Wal-Mart, founded in Rogers Arkansas, was an innovative force in discount retail stores. Sam Walton and his wife, Helen, began the store putting up 95% of the start-up costs. Their meager beginnings shed little light on the massive influence they have on today’s market. Wal-Mart (stock symbol WMT) owns Wal-Mart optical, Wal-Mart Pharmacy, Tire and Lube Express (TLE) and of course the Super Wal-Mart grocery store. They also service over 15 other nations and run a service to ship Wal-Mart products to people in Alaska through the “Wal-Mart Bush Shopper” program. On top of this, they own Sam’s Club, which is a bulk discount shop.
Ernst and Young, LLC audit the books of Wal-Mart with a fiscal year ending January 31st. The financial statements are stated in the millions, excepting the per share data. The information on these reports includes business conducted through the Wal-Mart corporations an all of its subsidiaries. They also mention the need to use a December 31st fiscal year for operations in Argentina, Japan and Mexico to name a few. They claim this has no effects on the financial statement accuracy. Wal-Mart uses the LIFO method of inventory excepting Sam’s Club, which uses the Cost LIFO method instead.
Target Corporation has similar beginnings to Wal-Mart. Begun in 1962 in Roseville, Minnesota, they now offer Target optical, Target Pharmacy, Food Avenue fast food restaurant located within the stores and their version of the grocery store – Super Target. Orientated to upscale middle-class people, Target (stock symbol TGT) seeks to offer trendy, stylish items in a clean friendly atmosphere.

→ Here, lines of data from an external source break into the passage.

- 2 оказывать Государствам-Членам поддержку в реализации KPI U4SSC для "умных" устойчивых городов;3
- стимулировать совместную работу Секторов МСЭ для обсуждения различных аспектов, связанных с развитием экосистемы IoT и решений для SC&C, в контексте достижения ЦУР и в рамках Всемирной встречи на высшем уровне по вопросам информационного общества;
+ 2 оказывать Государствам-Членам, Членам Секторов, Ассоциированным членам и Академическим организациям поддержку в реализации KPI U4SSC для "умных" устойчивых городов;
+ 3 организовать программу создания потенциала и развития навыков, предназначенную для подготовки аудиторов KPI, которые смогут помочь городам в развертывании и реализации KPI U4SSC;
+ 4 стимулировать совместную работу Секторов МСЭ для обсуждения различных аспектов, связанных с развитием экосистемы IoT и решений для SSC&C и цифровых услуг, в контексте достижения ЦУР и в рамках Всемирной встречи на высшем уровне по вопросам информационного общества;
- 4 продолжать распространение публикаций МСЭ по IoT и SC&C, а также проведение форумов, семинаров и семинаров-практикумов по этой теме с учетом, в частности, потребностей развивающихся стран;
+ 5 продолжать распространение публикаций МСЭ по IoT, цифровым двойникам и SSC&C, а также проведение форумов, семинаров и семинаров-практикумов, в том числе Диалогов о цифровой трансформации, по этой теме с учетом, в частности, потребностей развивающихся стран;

Ernst and Young, LLC also handle the accounting for Target Corporation. Their fiscal year runs until the Saturday nearest January 31st of each year, 2006 being January 28th. The information is presented in the millions excepting the per share data. In 2004, Target sold off its Marshall Fields and Mervyn’s lines of product and according to their financial statement and this information is listed as discontinued operations. Target also uses the LIFO method of inventory analysis.

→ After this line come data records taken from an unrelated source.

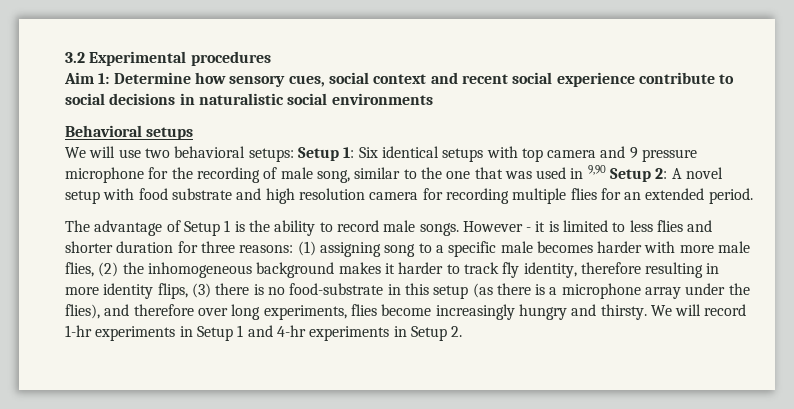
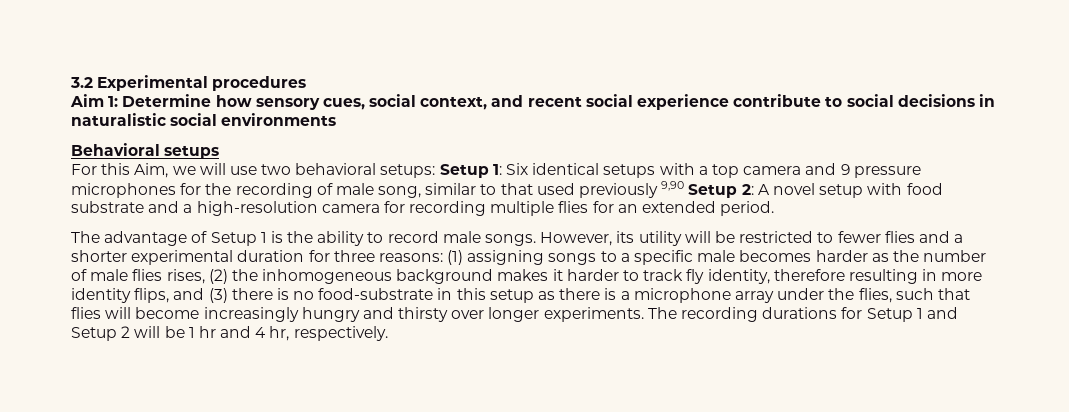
- Aim 1: Determine how sensory cues, social context and recent social experience contribute to social decisions in naturalistic social environments
+ Aim 1: Determine how sensory cues, social context, and recent social experience contribute to social decisions in naturalistic social environments
- We will use two behavioral setups: Setup 1: Six identical setups with top camera and 9 pressure microphone for the recording of male song, similar to the one that was used in 9,90 Setup 2: A novel setup with food substrate and high resolution camera for recording multiple flies for an extended period.
+ For this Aim, we will use two behavioral setups: Setup 1: Six identical setups with a top camera and 9 pressure microphones for the recording of male song, similar to that used previously 9,90 Setup 2: A novel setup with food substrate and a high-resolution camera for recording multiple flies for an extended period.
- However - it is limited to less flies and shorter duration for three reasons: (1) assigning song to a specific male becomes harder with more male flies, (2) the inhomogeneous background makes it harder to track fly identity, therefore resulting in more identity flips, (3) there is no food-substrate in this setup (as there is a microphone array under the flies), and therefore over long experiments, flies become increasingly hungry and thirsty. We will record 1-hr experiments in Setup 1 and 4-hr experiments in Setup 2.
+ However, its utility will be restricted to fewer flies and a shorter experimental duration for three reasons: (1) assigning songs to a specific male becomes harder as the number of male flies rises, (2) the inhomogeneous background makes it harder to track fly identity, therefore resulting in more identity flips, and (3) there is no food-substrate in this setup as there is a microphone array under the flies, such that flies will become increasingly hungry and thirsty over longer experiments. The recording durations for Setup 1 and Setup 2 will be 1 hr and 4 hr, respectively.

The Financial Accounting Standards board (FASB) issued FAS 123-R requires that all share-based compensation be accounted for using a fair-value based method. This standard affected both Target and Wal-Mart in that all previous years of compensation had to be restated to reflect the change. Both indicate the implications were not noticeable.

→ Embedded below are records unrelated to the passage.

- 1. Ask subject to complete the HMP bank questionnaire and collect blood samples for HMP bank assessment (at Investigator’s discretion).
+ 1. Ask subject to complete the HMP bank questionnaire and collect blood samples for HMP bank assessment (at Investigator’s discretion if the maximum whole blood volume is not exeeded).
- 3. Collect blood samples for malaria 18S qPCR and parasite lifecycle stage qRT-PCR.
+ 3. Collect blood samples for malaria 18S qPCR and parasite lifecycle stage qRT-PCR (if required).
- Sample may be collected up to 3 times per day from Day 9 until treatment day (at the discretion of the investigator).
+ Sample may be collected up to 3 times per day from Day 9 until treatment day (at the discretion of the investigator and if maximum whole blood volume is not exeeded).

Although each company operates under the same pretense, each caters to a different clientele and this is reflected in their financial statements. Target offers a lengthy description of which accounting procedures have changed and which show an immediate influence upon these records. Wal-Mart uses fine print to disclose this information and does not go into detail. Both companies’ offer online annual reports, which resemble commercial ads for their community, service, targets being more information-based in the end.